After dropping the pictures, give again exactly the lines of the data from its first line through the line with "flex-direction: column;", which is included as well.

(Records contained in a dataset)
★ ★ ★ ★
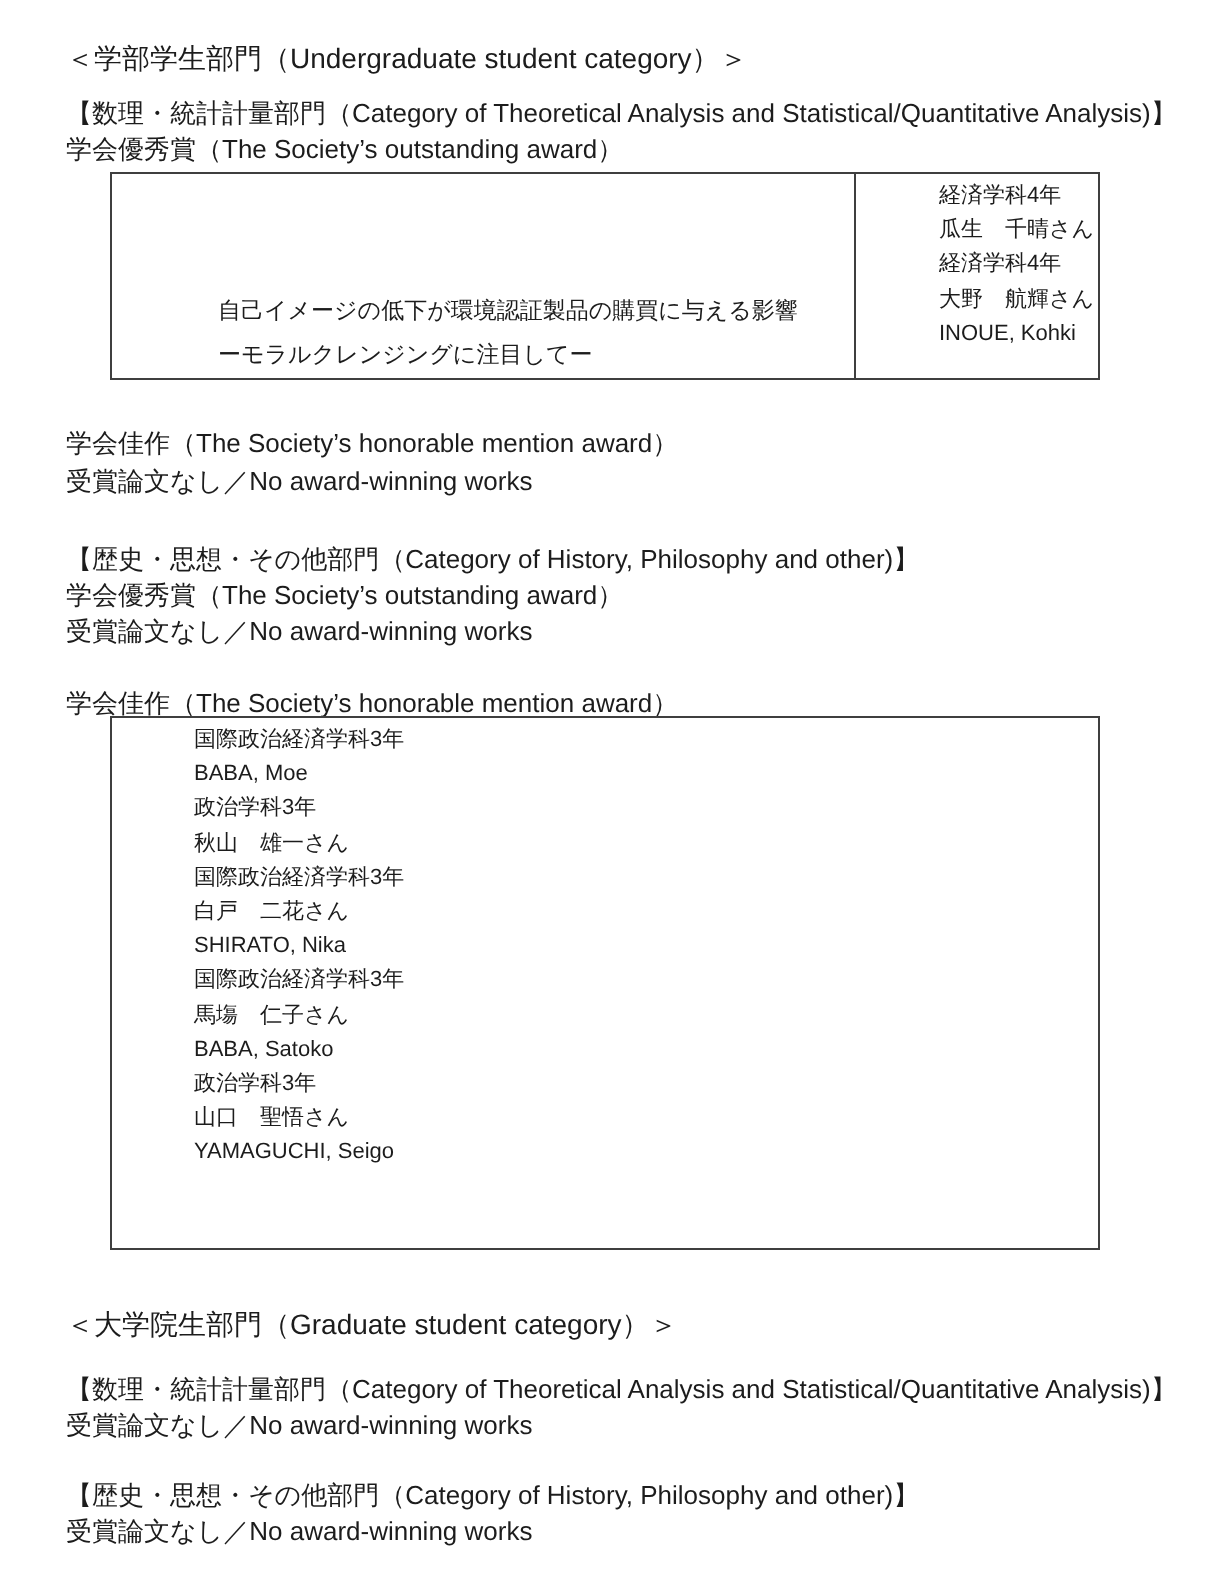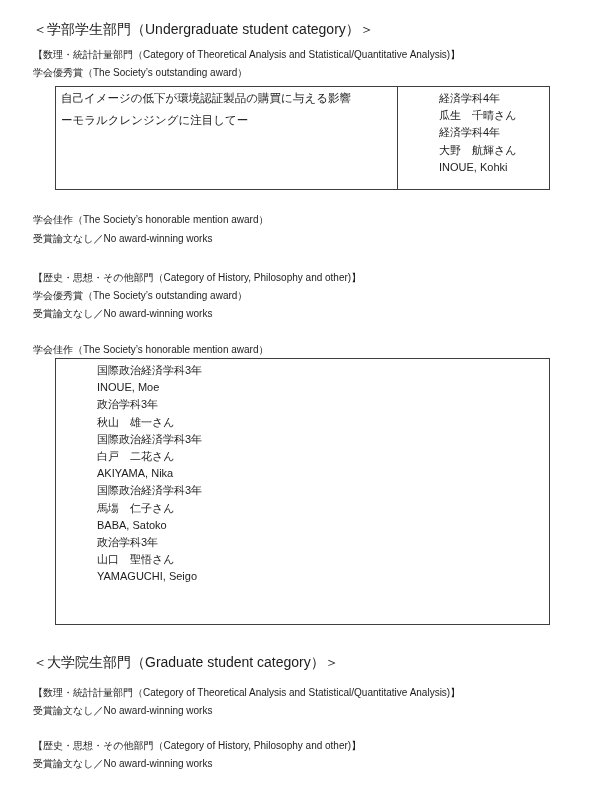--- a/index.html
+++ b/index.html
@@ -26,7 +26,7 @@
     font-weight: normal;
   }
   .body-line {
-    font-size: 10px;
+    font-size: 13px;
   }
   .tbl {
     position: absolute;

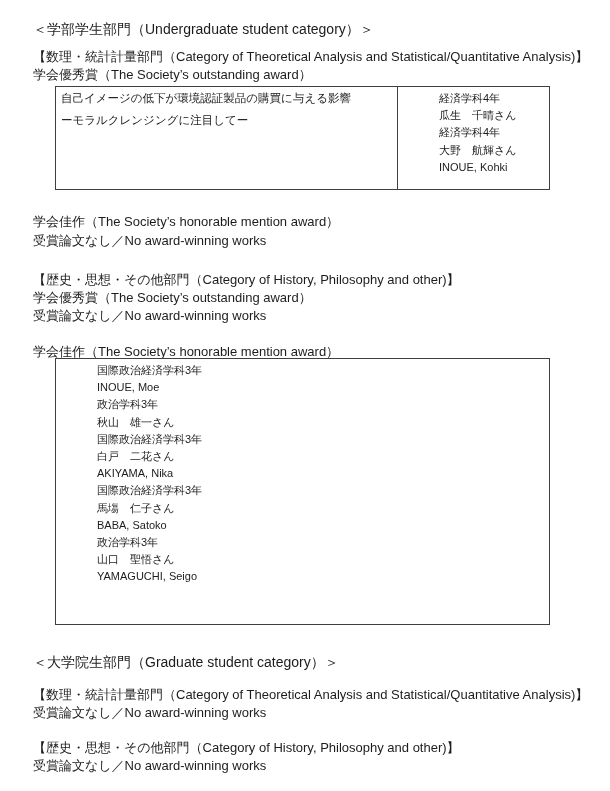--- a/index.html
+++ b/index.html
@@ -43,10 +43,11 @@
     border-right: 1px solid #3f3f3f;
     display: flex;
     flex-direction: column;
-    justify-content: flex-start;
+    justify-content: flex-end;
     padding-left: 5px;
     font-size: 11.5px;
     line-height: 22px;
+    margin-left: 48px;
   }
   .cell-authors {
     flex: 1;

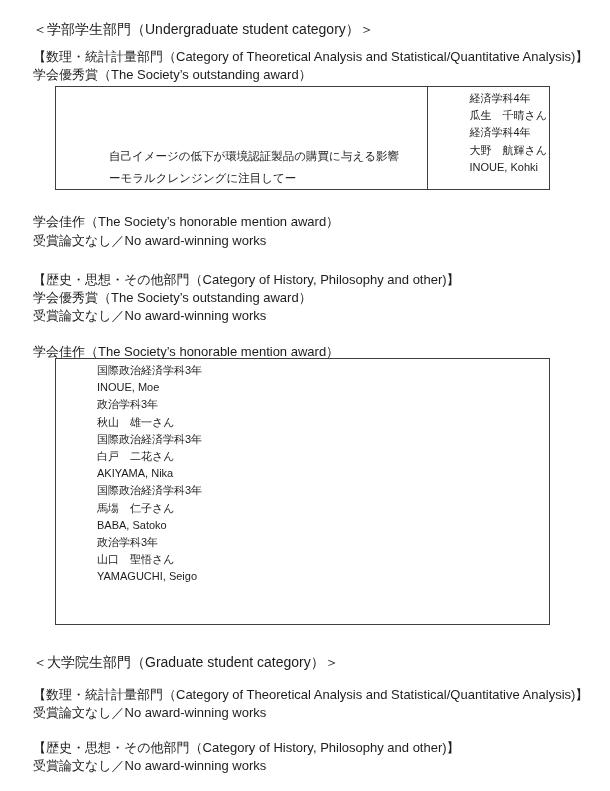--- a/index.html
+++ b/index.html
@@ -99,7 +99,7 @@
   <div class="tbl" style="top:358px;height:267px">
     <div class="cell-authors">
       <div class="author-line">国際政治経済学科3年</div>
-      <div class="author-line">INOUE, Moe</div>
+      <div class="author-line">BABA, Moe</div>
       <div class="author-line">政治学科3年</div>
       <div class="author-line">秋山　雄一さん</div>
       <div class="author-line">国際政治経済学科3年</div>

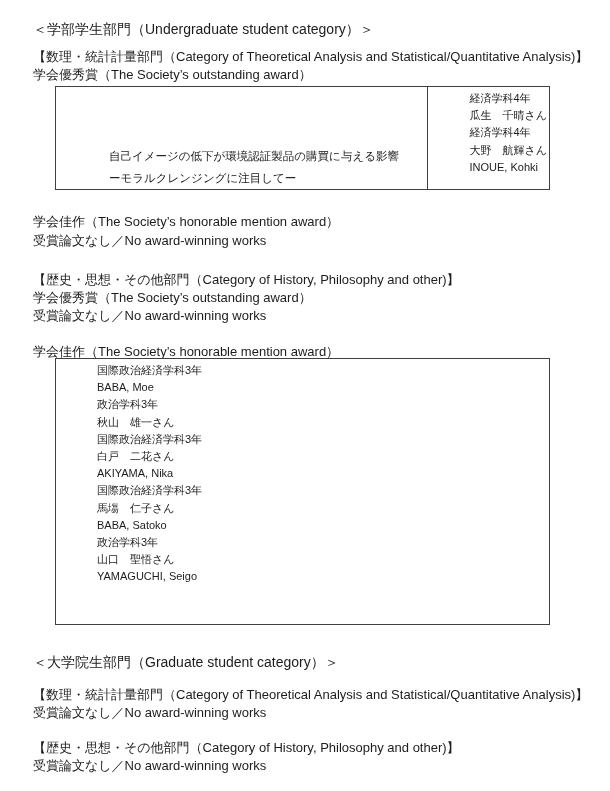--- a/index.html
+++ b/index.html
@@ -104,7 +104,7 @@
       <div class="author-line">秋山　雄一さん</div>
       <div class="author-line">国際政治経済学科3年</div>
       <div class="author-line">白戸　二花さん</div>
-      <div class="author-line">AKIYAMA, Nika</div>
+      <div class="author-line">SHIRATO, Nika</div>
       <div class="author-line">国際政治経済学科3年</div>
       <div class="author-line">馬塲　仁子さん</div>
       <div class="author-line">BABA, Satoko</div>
★ ★ ★ ★
**Completed exercise**
--- a/index.html
+++ b/index.html
@@ -26,7 +26,7 @@
     font-weight: normal;
   }
   .body-line {
-    font-size: 10px;
+    font-size: 13px;
   }
   .tbl {
     position: absolute;

--- a/index.html
+++ b/index.html
@@ -43,10 +43,11 @@
     border-right: 1px solid #3f3f3f;
     display: flex;
     flex-direction: column;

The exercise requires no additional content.